Function name conflict: ADL / function merging?

89 consistent “meanings” for size (before loading libraries)? I don’t buy it.

I just checked all of these and they are all consistent:

  • All the methods of * implement some form of multiplication.
  • All the methods of size behave in this manner:
    • they return a tuple of dimension sizes when called with a single argument
    • they return the size of single dimension when called with two arguments
    • they return a tuple of the requested dimension sizes when called with three or more arguments

If I had found any methods stuck in there that were doing something else, I would have immediately opened an issue to fix it. Incredulity at the number of methods for such simple function probably has to do with not quite being used to how heavily Julia uses types and dispatch to implement behaviors that are consistent as abstractions yet highly polymorphic in implementation. It’s also possible that some of these could be condensed into a smaller number of more general method definitions, but we can fix that at any point since it doesn’t change the meaning or behavior of the functions.

Incredulity at the consistency across so many types and methods may come from familiarity with class-based languages where x.f and y.f may not be related at all, let alone mean the same thing.
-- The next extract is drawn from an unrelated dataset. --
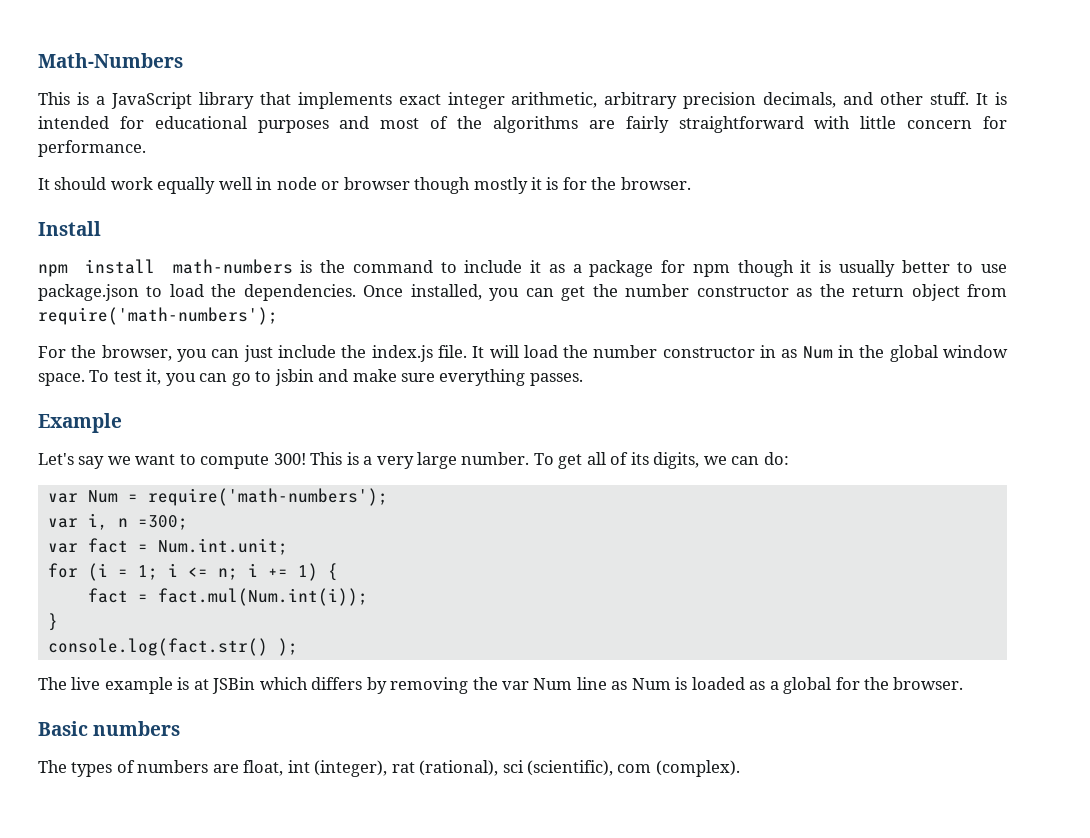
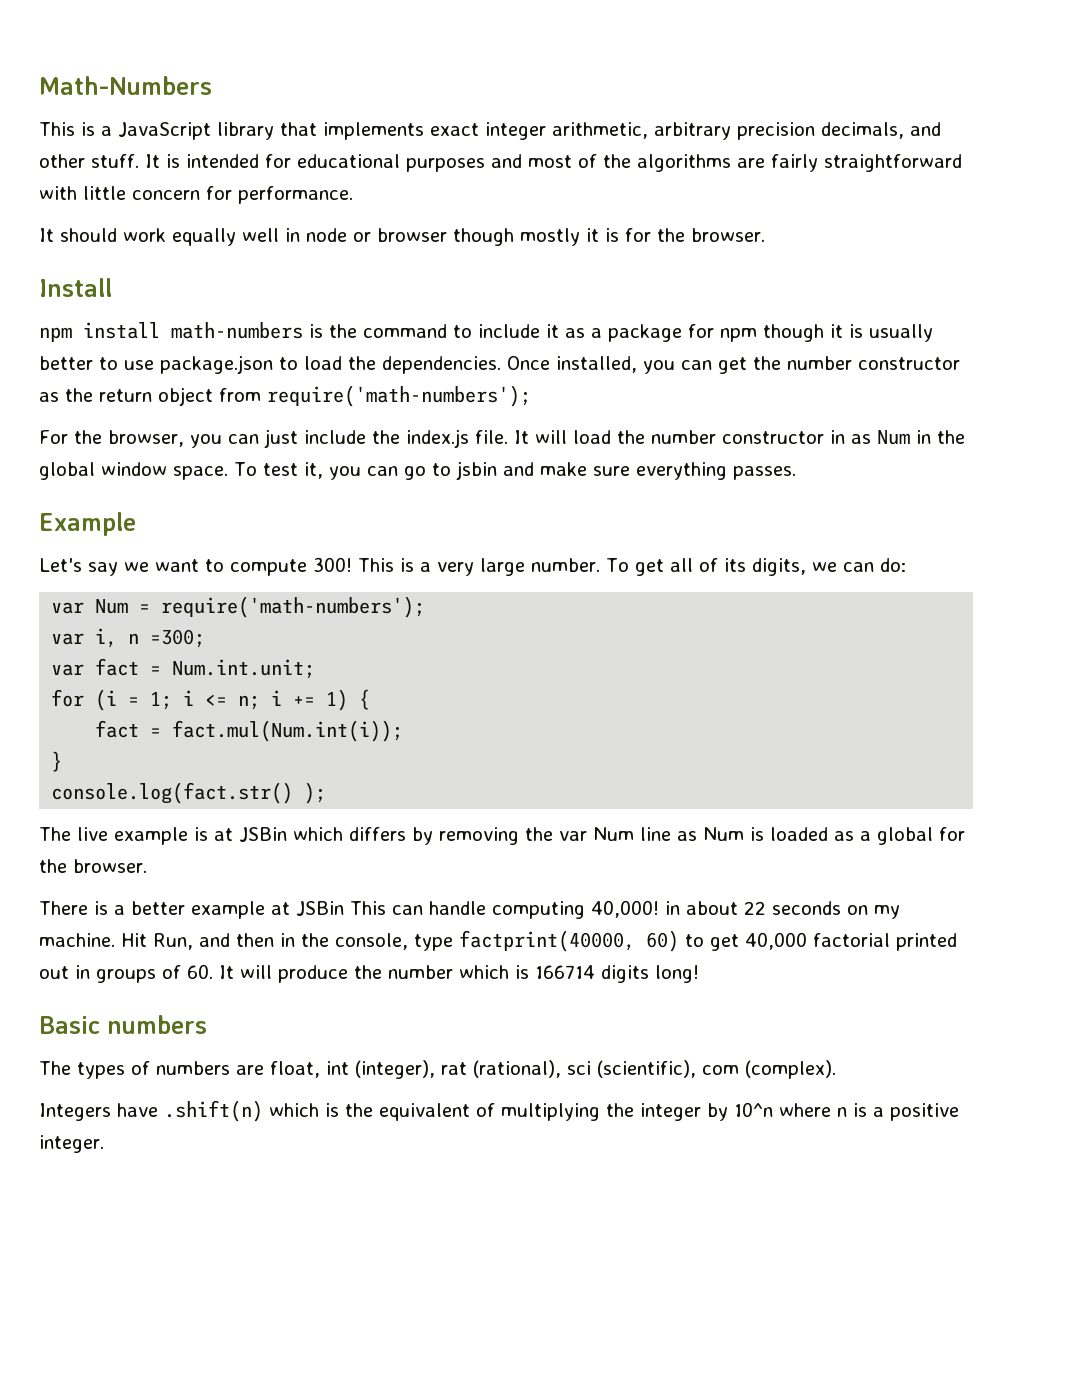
+ There is a better example at JSBin This can handle computing 40,000! in about 22 seconds on my machine. Hit Run, and then in the console, type factprint(40000, 60) to get 40,000 factorial printed out in groups of 60. It will produce the number which is 166714 digits long!
+ Integers have .shift(n) which is the equivalent of multiplying the integer by 10^n where n is a positive integer.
The fact that the f in f(x) and f(y) in Julia is the same object has kept us very vigilant about being consistent about abstract meaning, which in turn makes writing highly generic code more feasible in Julia than in any other language I’ve encountered. If x.size() might returns a tuple for one type and a scalar for another type and an array for another type, how are you going to write code that works across all kinds of x?

The litmus test here is whether one can write generic code that uses these functions without knowing or caring what specific types and methods implement them. This is the case in Julia precisely because we’ve gone to such great pains to make sure that all our generic functions are conceptually consistent. Consider string exponentiation—i.e. repetition in the string monoid where multiplication is concatenation. This has a specialized definition for performance but you can just as correctly call the generic Base.power_by_squaring function which is used to implement many other generic ^ methods:

julia> "abc"^10
"abcabcabcabcabcabcabcabcabcabc"

julia> Base.power_by_squaring("abc", 10)
"abcabcabcabcabcabcabcabcabcabc"

julia> @which "foo"^10
^(s::Union{AbstractChar, AbstractString}, r::Integer) in Base at strings/basic.jl:623

julia> @which Base.power_by_squaring("abc", 10)
power_by_squaring(x_, p::Integer) in Base at intfuncs.jl:186

The fact that these will produce equivalent results stems directly from the fact that they implement the same concept. Similarly, you can call size anywhere and know that it will behave consistently regardless of what type you call it on. For example:

julia> size(x^2 for x = 1:10)
(10,)

julia> @which size(x^2 for x = 1:10)
size(g::Base.Generator) in Base at generator.jl:117

How a generator knows its size is quite different from how an array knows its size, but the concept is the same and you can call the size function on an array or generator and not care which since they behave the same and mean the same thing. Julia is far more disciplined about this kind of consistency than any other language I’m familiar with and, as a result, it is far more possible to write generic code that actually works in Julia.